A continuing series on separation survival from those who have bravely gone there before you.
The ink on the settlement is long dry. The anger has dissipated. You’ve returned to the dating fold. My god, you’re having sex again (finally) – with someone who is not your ex!
The list of Things You Never Expected is long. They say divorce is the second worst thing a grown-up can go through. They’re right! But there is light at the end of the tunnel. Unfortunately, it is often cast by complicated kid arrangements navigated by prickly exes, grumpy teenagers who want exactly nothing to do with you, or young children who refuse to even acknowledge your presence.
There is no handbook for integrating a brand new cut & paste family. I have friends who stepped into “The Sound of Music” and felt like they were suddenly waking up with Colonel Von Trapp and his Viennese whistle. Others arranged their entire lives so that their melded families mixed about as much as oil and water. I’m not convinced either solution made for a happy new age brood.
I discovered my own set of utterly arbitrary rules, made up on the fly as my wife and I ventured down the road to ultimately marrying one another.
1.) Force nothing! This is not a natural situation. Enjoy the moments when you feel a bond developing. Walk away when there is resentment on the boil.
2.) Conquer and divide.

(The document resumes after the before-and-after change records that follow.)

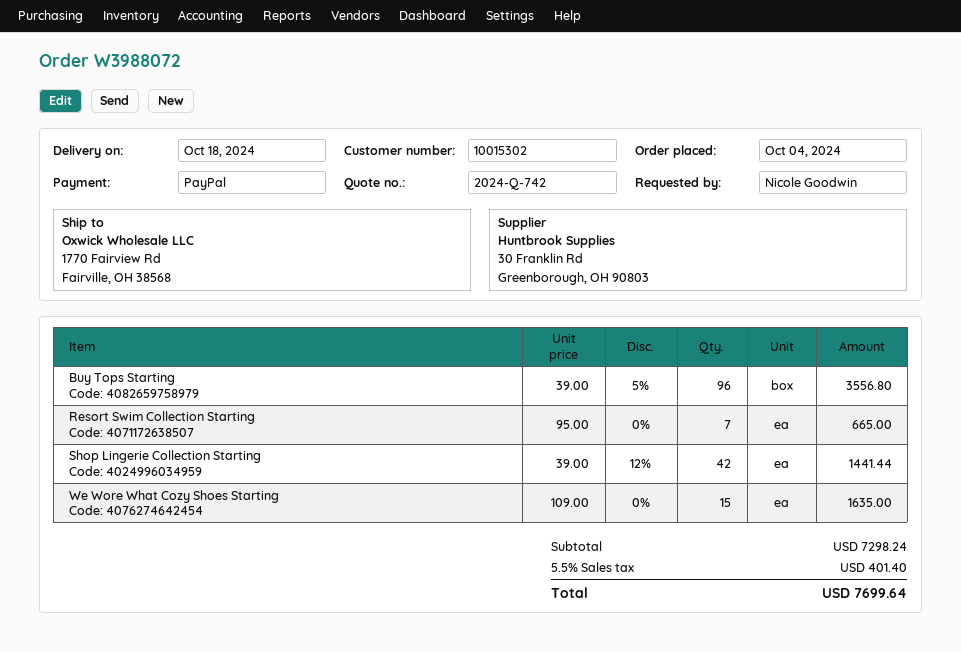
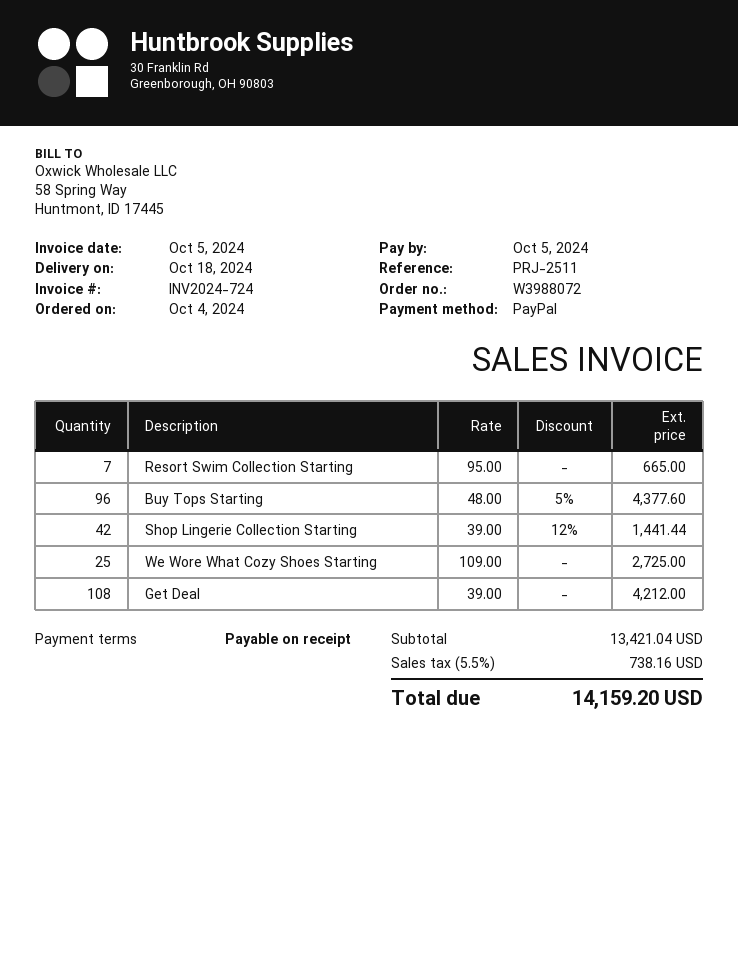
Buy Tops Starting: 96 x 39.00 - 5% = 3556.80 -> 96 x 48.00 - 5% = 4377.60
We Wore What Cozy Shoes Starting: 15 x 109.00 = 1635.00 -> 25 x 109.00 = 2725.00
Get Deal: none -> 108 x 39.00 = 4212.00
subtotal: 7298.24 -> 13421.04
tax: 5.5% = 401.40 -> 5.5% = 738.16
total: 7699.64 -> 14159.20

Even your own kids don’t always get along. How can you expect 4 or 5 or 7 to do the same. Plan activities that encourage individual freedom and loads of room for disparate groups to break off.
3.) Listen with your ears, head and heart. The kids will adapt to this new household vibe only as well as you do. Pay attention to their signals and act on them.
4.) Be patient. There are going to be really awkward, if not outright bad times ahead. Step away when you know it’s not working and come back to play another day.
5.) Remember the DNA. That kid whose heart you are trying to win is still the offspring of the partner you have fallen in love with. They form a bond you have no chance of replicating. You do, however, get the chance to celebrate it. Sometimes just being there to bear witness to their growing relationship is the very best you can hope for.
The first time I met my stepdaughter-to-be she had about as much interest in me as bedtime or linguini with clam sauce (she was four!). Today, when she is in New York, she tracks me down for Ramen and art talk and friendship. It took a while, but at last I can say we are truly a blended family.